Una pattuglia dei carabinieri fu aggredita e costretta a ritirarsi. Quindi la
turba urlando, fischiando e scagliando sassi, si diresse verso una delle
caserme, ruppe i vetri delle finestre, rovesciò la garitta, sfondò il portone,
si scagliò all'interno, infranse le lampade elettriche, aprì le porte delle
prigioni per liberare i puniti, salì nelle camerate, svegliò i soldati e
minacciando e gridando: fuori i crumiri! fuori i vigliacchi! comandiamo noi! li
costrinse fuori della caserma e a seguirla. Poi si recò all'altra caserma e ripeté lo stesso chiasso, gli stessi
tumulti, gli stessi atti di vandalismo. Due ufficiali che tentavano di nuovo di
sedare i riottosi furono accolti a fischi, a sassate. Poi i tumultuanti si
diressero alla stazione ferroviaria, ruppero vetri e fanali e costruirono delle
barricate sui binari per impedire ai treni di partire. Frattanto si erano fatte
le quattro e un po' di calma cominciò a entrare in quegli animi esaltati.

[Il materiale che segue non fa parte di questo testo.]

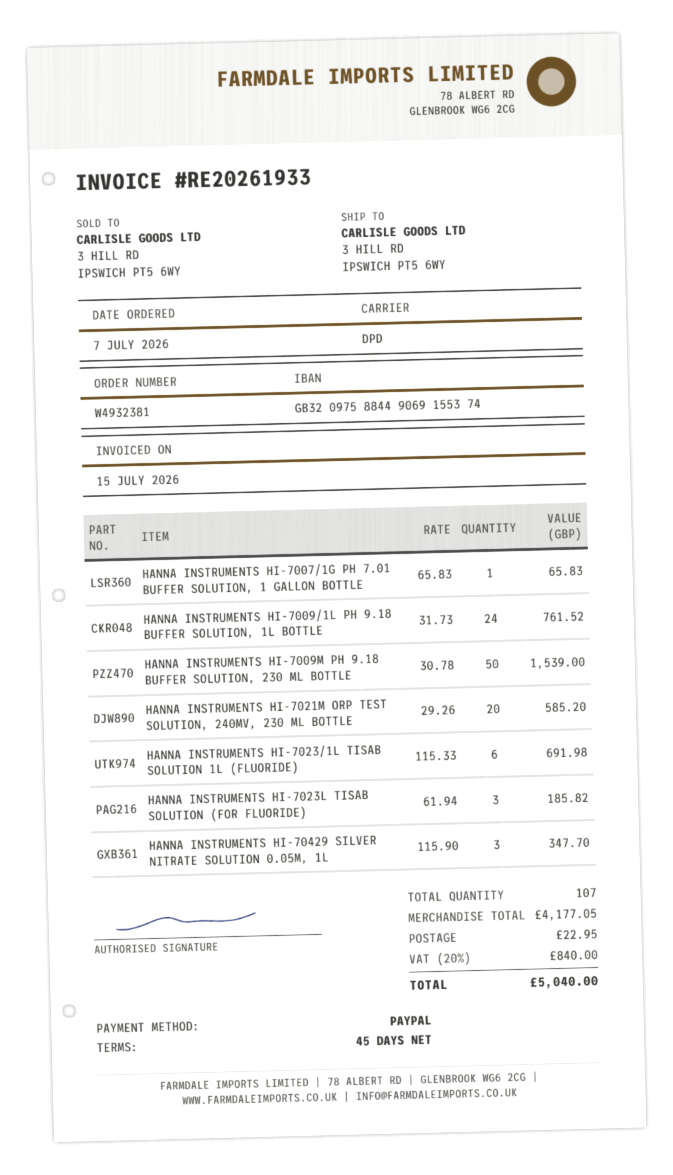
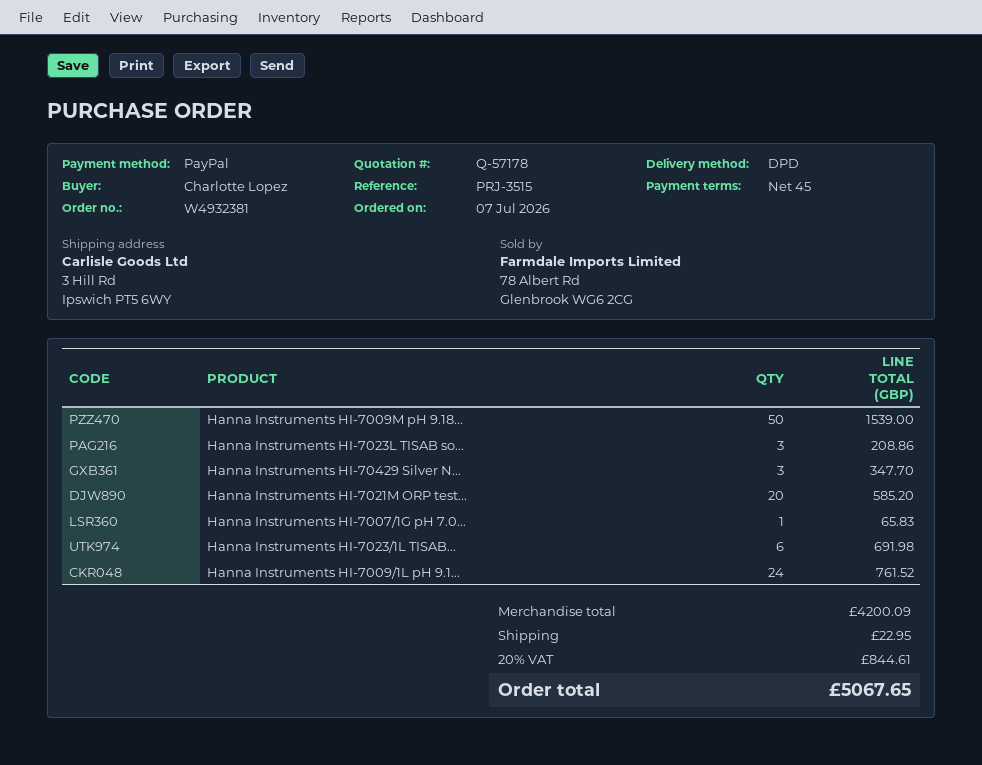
HANNA INSTRUMENTS HI-7023L TISAB SOLUTION (FOR FLUORIDE): 3 for 185.82 -> 3 for 208.86
subtotal: 4177.05 -> 4200.09
tax: 20% = 840.00 -> 20% = 844.61
total: 5040.00 -> 5067.65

Alcuni gruppi vennero a miglior consiglio e dando al fine ascolto
all'esortazione degli ufficiali rientrarono in caserma. L'esempio fu di mano in
mano seguito da altri. Alle 9 risultarono quasi tutti rientrati. Alla chiamata
mancavano solo 24 individui. La partenza per la zona di guerra si effettuò poi
alle 19, ed avvenne col massimo ordine. Anche il viaggio fino a destinazione
non dette luogo ad alcun incidente. Furono trattenuti ad Aosta 24 militari, ai
quali, come maggiormente compromessi nei disordini, furono denunciati al
tribunale militare di Torino per i reati previsti dagli articoli 115,116, 228 e
230 del Codice Penale Militare. L'inchiesta ha pure accertato che alcuni
ufficiali mancavano di previdenza e di prontezza o non usarono tutta l'energia
che sarebbe stata necessaria: e questi furono disciplinarmente puniti. Ma non
fu possibile assodare se l'opera di sobillatori abbia avuto parte nei disordini.
Ma certo deve avervi contribuito l'ambiente in cui i militari tornati da fronte
vennero a trovarsi, in mezzo ai parenti e ai compaesani che li commiseravano,
lontani da quegli alti incentivi che si acquistano sul campo dell'azione. Il Ministro Zupelli (firma autografa)"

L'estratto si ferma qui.